Blog Post |
Why I Joined LeapYear – Scaling the Adoption of Differential Privacy
I am delighted to be joining LeapYear as a scientific advisor this month. At Boston University, I am a professor of computer science and a founding member of the new Faculty of Computing and Data Sciences. I got my PhD at MIT in 2004, and was a faculty member at Penn State for ten years before joining BU in 2017.
Differential privacy (DP)—an idea that is central to the products that LeapYear is creating—was first laid out in a 2006 paper I wrote with Cynthia Dwork, Frank McSherry, and Kobbi Nissim. DP came out of a several-year push by myself and others to find good ways to quantify what is leaked about an individual when information about a sensitive data set is published or shared. We settled on a basic question: how easy is it for an outside observer to use whatever was shared to tell if a particular person, say Alice, was there in the data? Differential privacy puts a cap on just how well the outside observer can do.
Differentially private algorithms come with a powerful guarantee: No matter what an outside observer knows ahead of time, they will learn the same thing about Alice regardless of whether her data were actually used in the computation. This LeapYear blog post gives more background, and some examples to help understand where DP comes from.
I am advising LeapYear because I’m excited to see differential privacy brought to widespread use. When we wrote our paper in 2005, DP was “just” a theoretical idea with a few simple algorithms. The last fifteen years have seen an explosion of research on the idea—go to any big machine learning conference these days and you’ll find a dozen or more papers on differential privacy, doing everything from developing the fundamental statistical theory to fitting state of the art deep neural networks. In 2016, our original paper won the prestigious Gödel Prize for theoretical papers in computer science that have had a lasting impact.

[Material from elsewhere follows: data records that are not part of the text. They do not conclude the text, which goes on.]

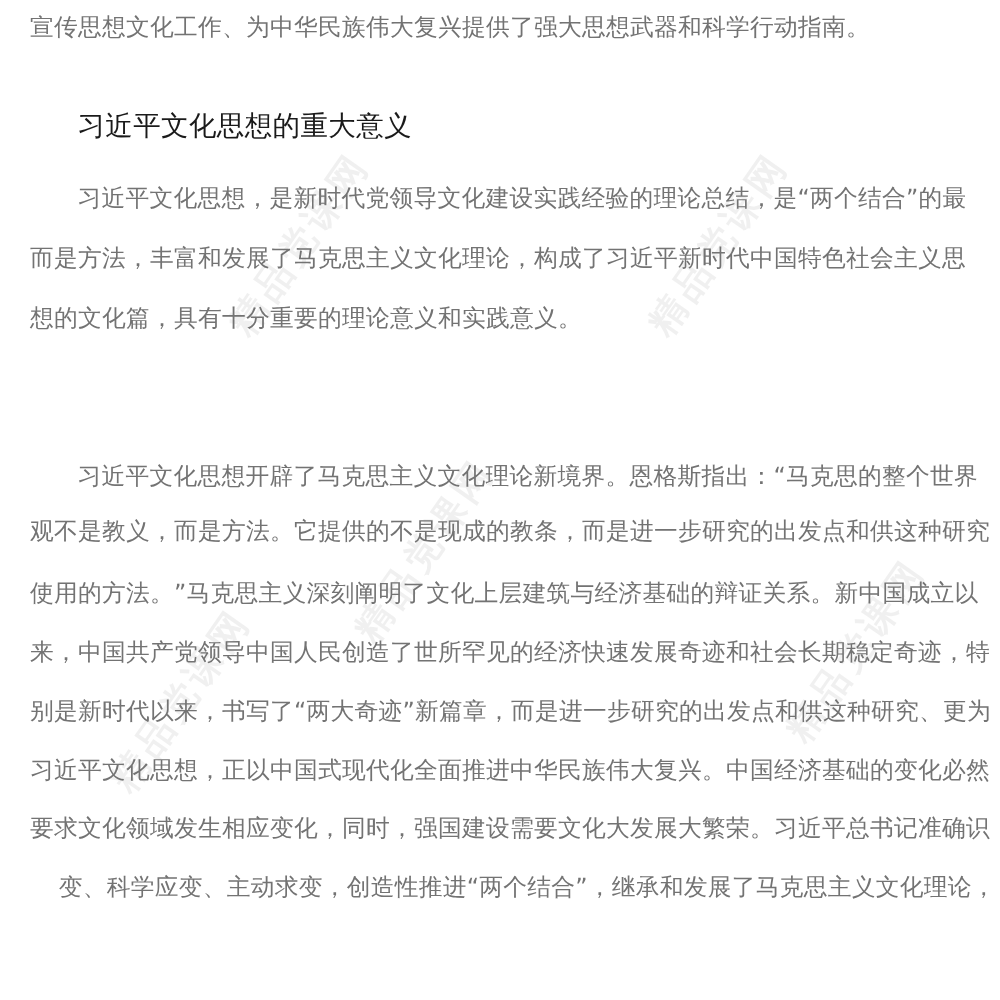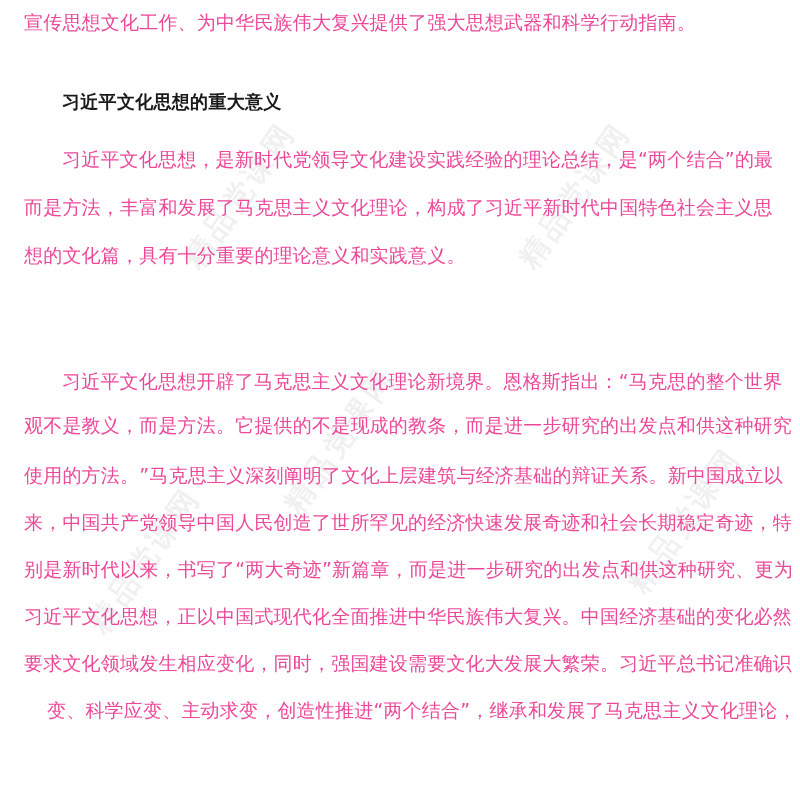--- a/index.html
+++ b/index.html
@@ -31,7 +31,7 @@
     height: 24px;
     white-space: nowrap;
     letter-spacing: 0.2px;
-    color: #ec4899;
+    color: #737373;
   }
   .line.indent {
     left: 62px;

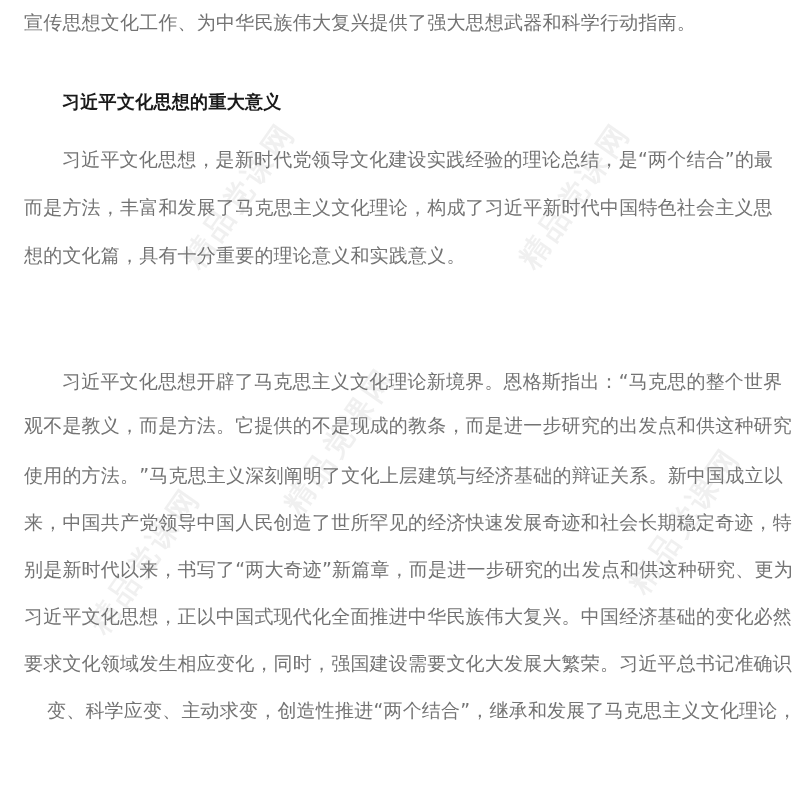--- a/index.html
+++ b/index.html
@@ -40,9 +40,9 @@
     position: absolute;
     left: 62px;
     top: 90px;
-    font-size: 18px;
+    font-size: 22px;
     line-height: 24px;
-    font-weight: bold;
+    font-weight: normal;
     color: #1a1a1a;
     white-space: nowrap;
     letter-spacing: 0.3px;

But commercial deployments have historically been lacking. The lack of availability stems directly from the variety of challenges that must be faced when building a useful DP system. First, it’s generally quite hard to implement DP algorithms correctly. The engineering team needs to understand both the mathematics and system-level details to ensure the promises of the approach. They also need to understand the algorithmic aspects of a few different areas: statistics, data manipulation, machine learning, and visualization, among others. In many cases, new algorithms must be developed to meet the needs of an application. Finally, the system must also make the techniques easy to use, ensuring that non-DP experts have the tools, training and interfaces required for broad adoption.
When LeapYear reached out, I saw an opportunity to help get these ideas from the research community into a broad range of industries and applications through their established and growing network of clients.
The availability of such a platform couldn’t be more timely. It’s no secret that big shifts in tech have led to the collection of vast data sets about every aspect of our lives, and the current business environment makes it easy to sell, trade and consolidate that information. The pandemic has only accelerated the trend, pushing us online in ways we would have found hard to believe seven or eight months ago.
What’s lacking are tools for businesses (and government agencies, and hospitals, and universities, and many other organizations) to manage all that data responsibly. They need ways to get the benefits of the data—accurate prediction models, informative statistics—without the huge cost to individuals’ privacy that comes with the current environment. Well-engineered differentially private systems are an important part of the toolkit, and one that LeapYear is well-positioned to provide. I’m happy to be a part of their effort.